A Dark History: Vikings is a really good introduction for grown ups interested in Vikings. It’s fairly modern and has lots of illustrations to bring the text to life. Way more informative than the stuff your kids might read, but also easily accessible compared to some of the more academic histories.

A Dark History: Vikings

What I enjoyed about it was that there was a mix of social and cultural history along with the usual timelines. It also gave me a sense of ‘Viking’ being a product of lazy thinking in the same way that ‘Celts’ are. The reality was that there were lots of people over a vast geographic area and a couple of centuries. There’s no central drive or common ethos for the entire group. Also small groups didn’t just behave in a stereotypical Viking way all the time.

This myth busting was easy to read, supported with some pretty recent archaeology and histories, and it was well illustrated with examples. There were also pictures, maps, and diagrams to summarise or typify what the text was explaining. Some of these were of the older stereotypes, but they were labelled as such, and the inaccuracies pointed out. So you wouldn’t come away with a false impression.

Viking Reach

I was reading the book hoping to mine it for useful world building ideas for my fantasy stories set in a post Viking age. It was really useful for that. Not only because of the social and cultural bits that showed some of the core ethos that lead to raiding and trading. A Dark History: Vikings showed how the peoples thought of as Vikings evolved into a number of different nations in different parts of the world. There were the Rus, in Eastern Europe/Western Asia. Further south there was the Varangian Guard serving the Byzantine empire. In France the Normans, in England the Danes became the nobles in what we consider Anglo Saxon England. There were also Viking States in Ireland, Iceland, Greenland and the Scandinavian countries.

In fact I was left with the distinct impression that the Vikings just became British, Scandanavians and French. You could almost trace the expansion out of Northern Europe across the sea to the British Empire, and then the US hegemony. Although that’s my post hoc analysis rather than what the book suggests.

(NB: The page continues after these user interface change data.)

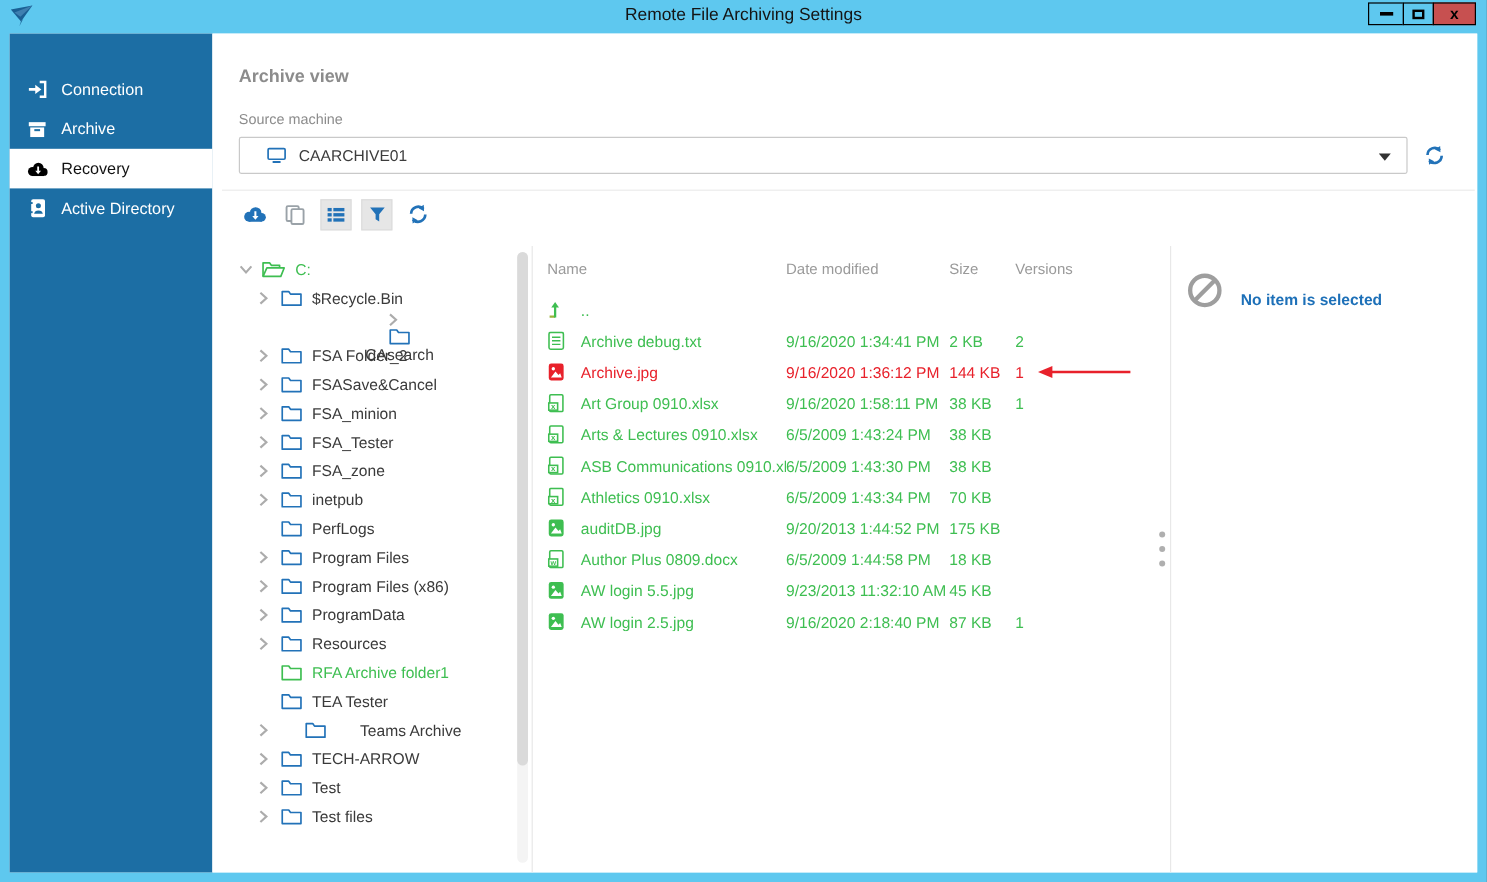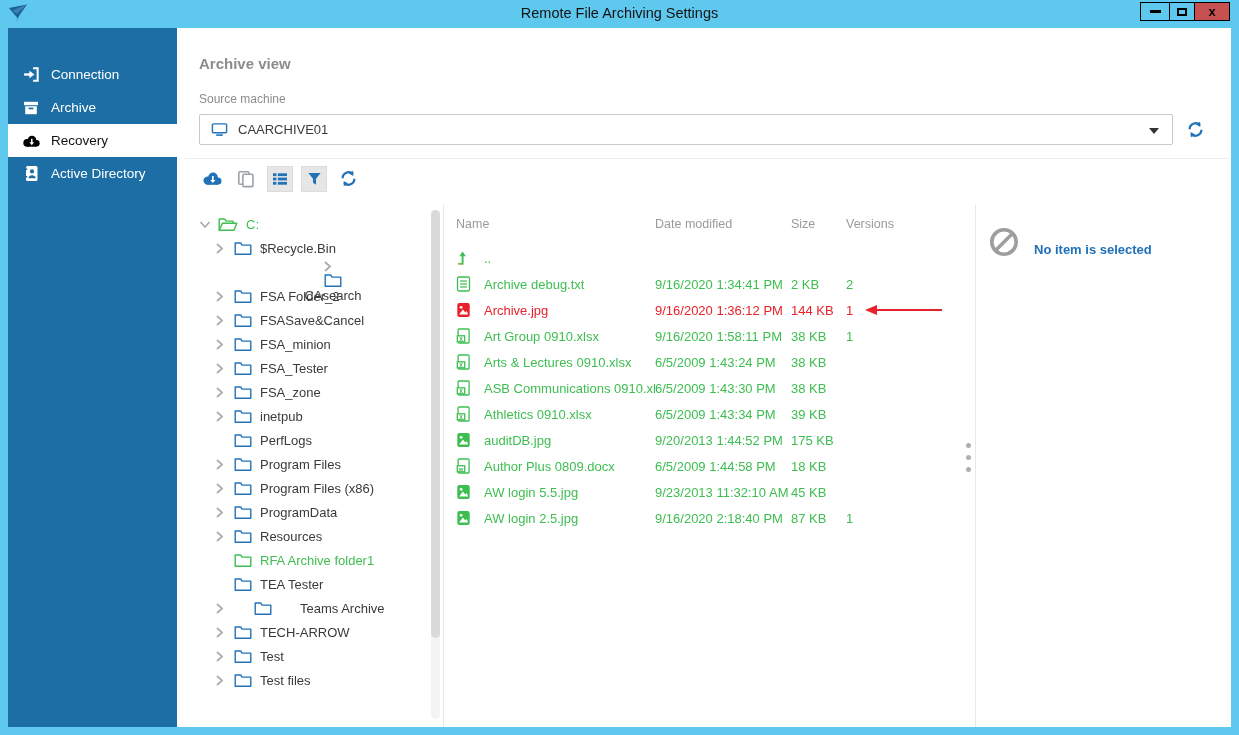--- a/index.html
+++ b/index.html
@@ -37,7 +37,7 @@
   .field-label{ font-size:12px; color:#8C8C8C; margin-bottom:8px; }
   .combo-row{ display:flex; align-items:center; margin-right:26px; }
   .combo{ flex:1; height:31px; border:1px solid #C9C9C9; border-radius:2px; display:flex; align-items:center;
-          padding-left:11px; position:relative; background:#fff; cursor:pointer; }
+          padding-left:22px; position:relative; background:#fff; cursor:pointer; }
   .combo-text{ margin-left:10px; font-size:13px; color:#3C3C3C; }
   .combo-caret{ position:absolute; right:13px; top:13px; width:0; height:0;
                 border-left:5px solid transparent; border-right:5px solid transparent; border-top:6px solid #333; }

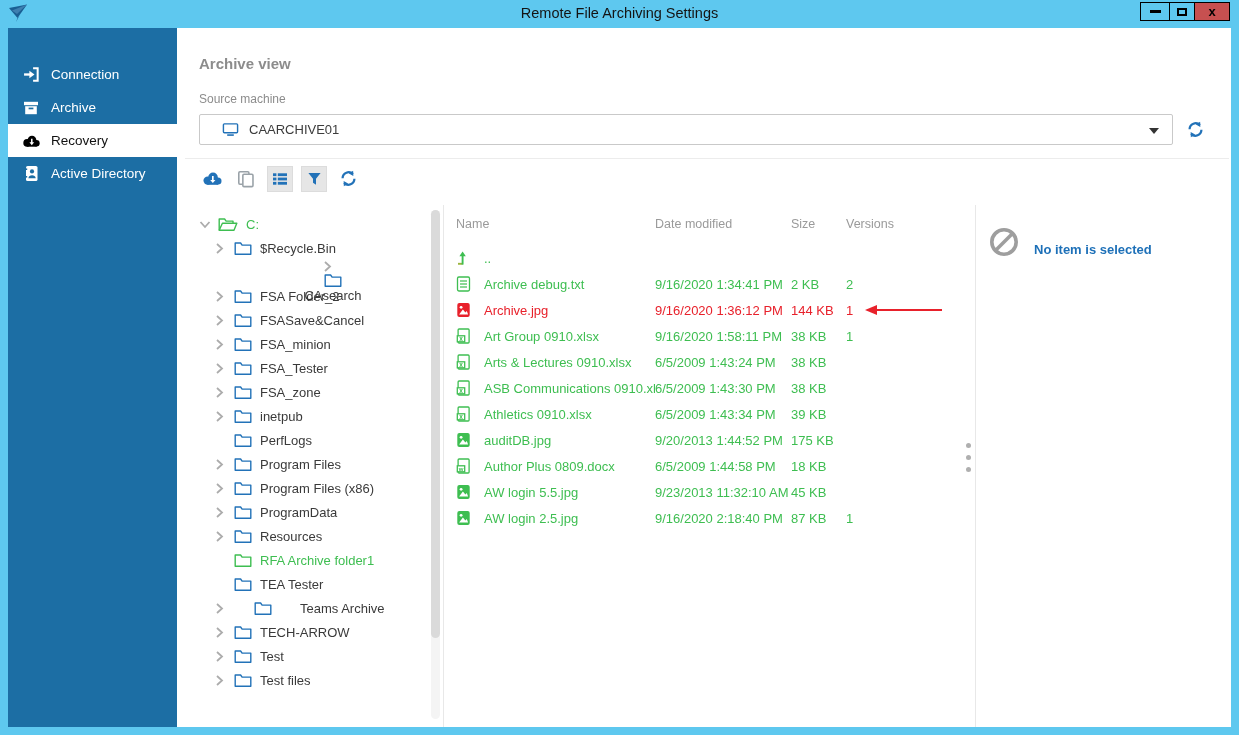--- a/index.html
+++ b/index.html
@@ -608,7 +608,7 @@
                   <span>Athletics 0910.xlsx</span>
                 </div>
                 <div class="cell c-date">6/5/2009 1:43:34 PM</div>
-                <div class="cell c-size">39 KB</div>
+                <div class="cell c-size">70 KB</div>
                 <div class="cell c-ver"></div>
               </div>
               <div class="file-row green">

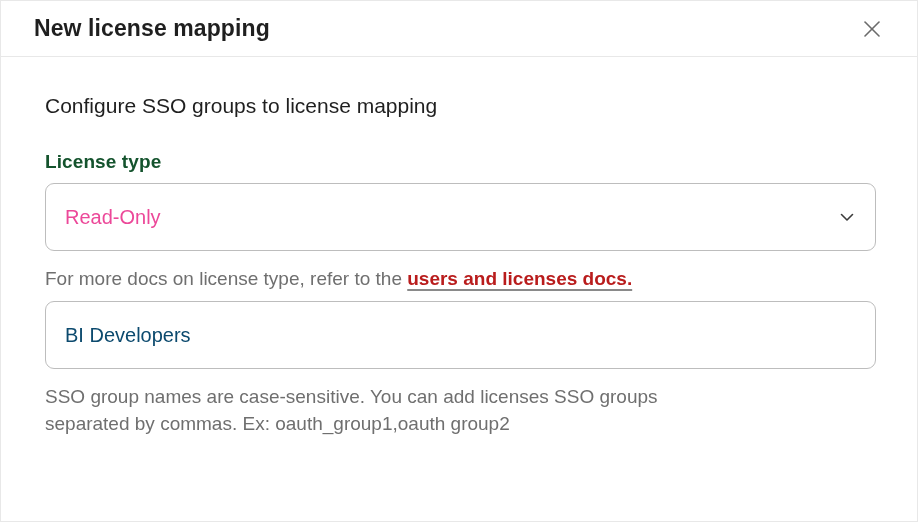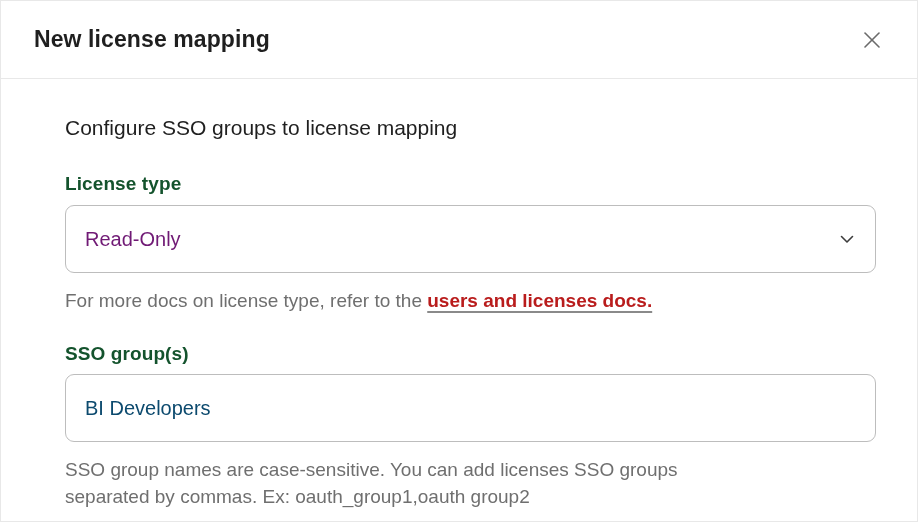--- a/index.html
+++ b/index.html
@@ -17,7 +17,7 @@
     overflow: hidden;
   }
   .modal-header {
-    height: 78px;
+    height: 56px;
     display: flex;
     align-items: center;
     justify-content: space-between;

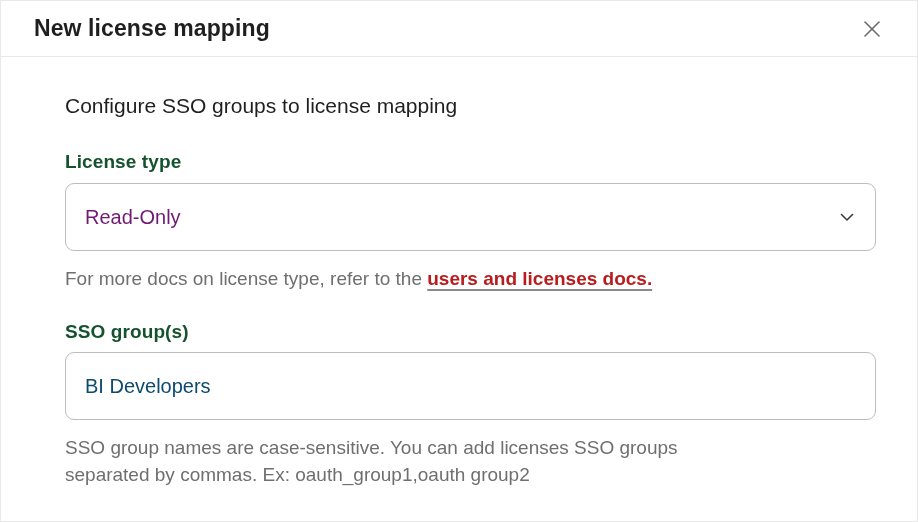--- a/index.html
+++ b/index.html
@@ -40,7 +40,7 @@
     justify-content: center;
   }
   .modal-body {
-    padding: 37px 41px 0 64px;
+    padding: 37px 41px 0 44px;
   }
   .subtitle {
     font-size: 21px;

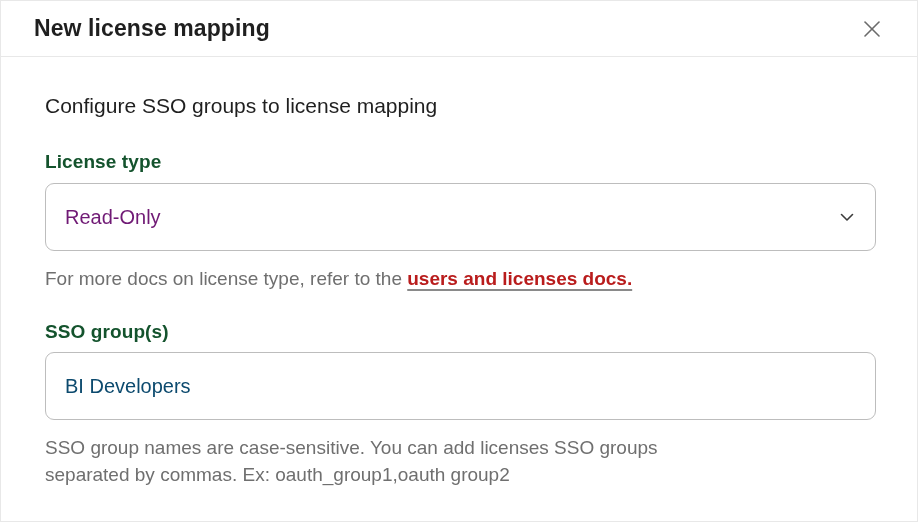--- a/index.html
+++ b/index.html
@@ -69,7 +69,7 @@
   }
   .select-value {
     font-size: 20px;
-    color: #701a75;
+    color: #ec4899;
   }
   .helper {
     margin-top: 14px;

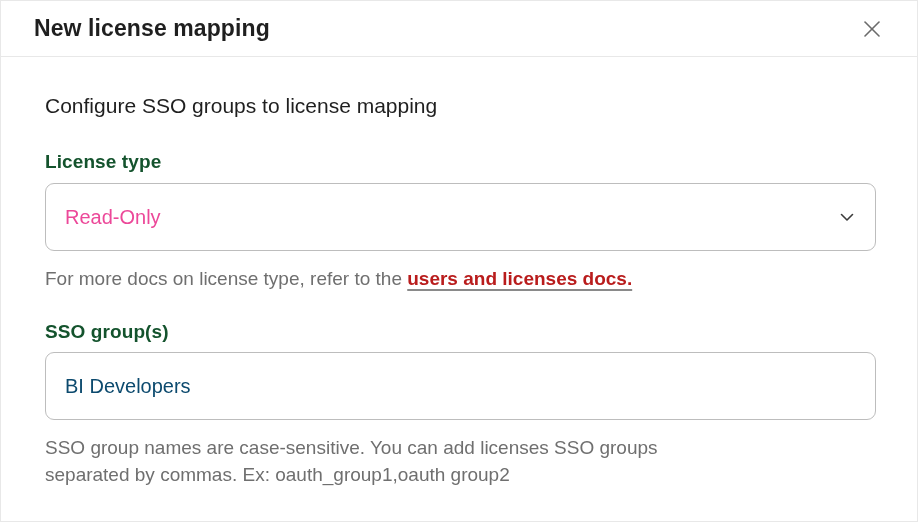--- a/index.html
+++ b/index.html
@@ -141,7 +141,6 @@
       <span>For more docs on license type, refer to the </span><span class="link">users and licenses docs.</span>
     </div>
 
-    <div class="field-label sso-label">SSO group(s)</div>
 
     <input class="text-input" type="text" value="BI Developers" style="">
 

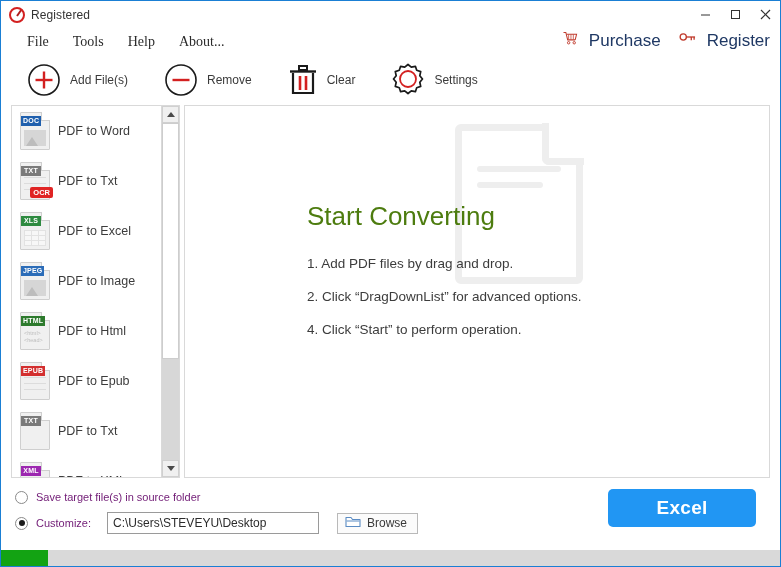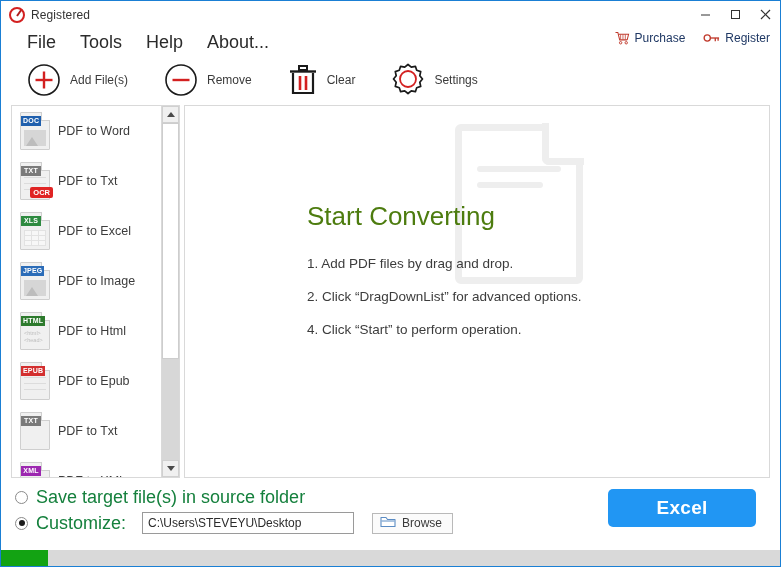--- a/index.html
+++ b/index.html
@@ -71,9 +71,10 @@
     flex: 0 0 auto;
   }
   .menu-item {
-    font-size: 18px; color: #2b2b2b;
+    font-size: 14px; color: #2b2b2b;
     padding: 3px 12px;
     cursor: default;
+    font-family: Liberation Serif, serif;
   }
   .topright-actions {
     position: absolute; right: 10px; top: 2px;

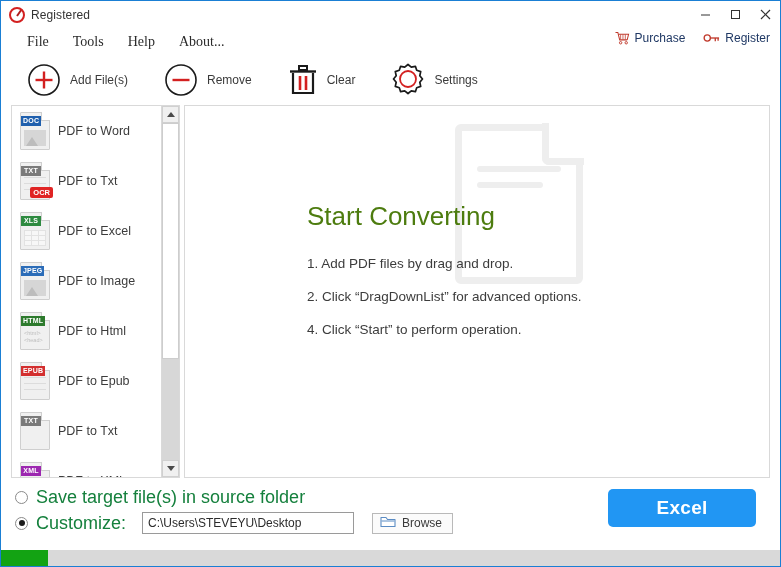--- a/index.html
+++ b/index.html
@@ -81,8 +81,8 @@
     display: flex; align-items: center; gap: 18px;
   }
   .tr-action {
-    display: flex; align-items: center; gap: 5px;
-    font-size: 12px; color: #1f3864;
+    display: flex; gap: 11px;
+    font-size: 17px; color: #1f3864;
     cursor: pointer;
   }
   .tr-action svg { display: block; }

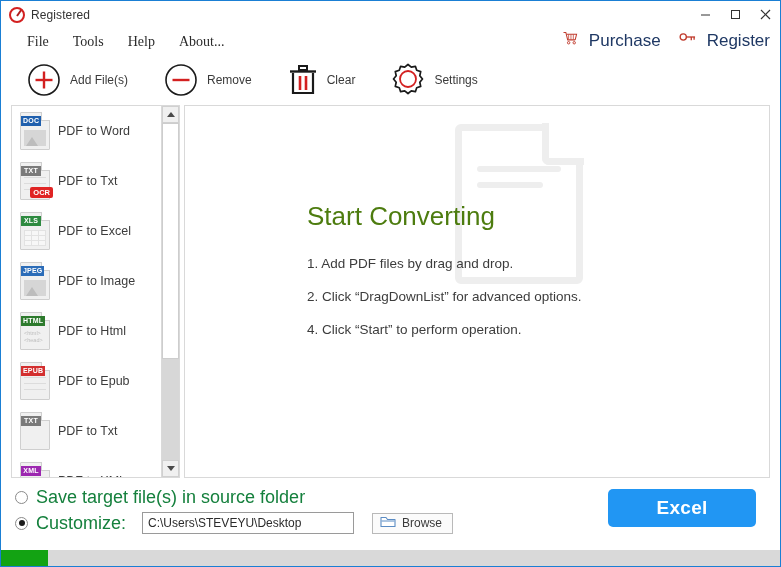--- a/index.html
+++ b/index.html
@@ -318,7 +318,7 @@
     border-radius: 50%;
     background: #1a1a1a;
   }
-  .radio-label { font-size: 18px; color: #15803d; }
+  .radio-label { font-size: 11px; color: #701a75; }
   .path-input {
     width: 212px; height: 22px;
     border: 1px solid #9a9a9a;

What the book does suggest is that the people of the 9th to 11th centuries were more linked by the sea than across the land. The Viking penetrations follow the coast and navigable rivers. Their boats were small enough to go quite far up the rivers, and to portage round obstacles, or onto other rivers.

Evolution of the Vikings

The nature of contact changed both contextually and over time. Initially there are individual boats either raiding weaker places, or trading with better defended locations. As raiding becomes more lucrative flotillas form. Targets harden, and the flotillas look for easy pickings. Once the flotillas become fleets then the targets start to buy them off. This organisation leads to more modern states with effective taxation to pay the Danegeld.

Verdict

Overall this is a great starting point if you don’t know a lot about Vikings. It busts some myths, gives a narrative of the period and the extent to which Vikings travelled and also some social and cultural background that explains why they traveled. It also explains why they stopped being Vikings.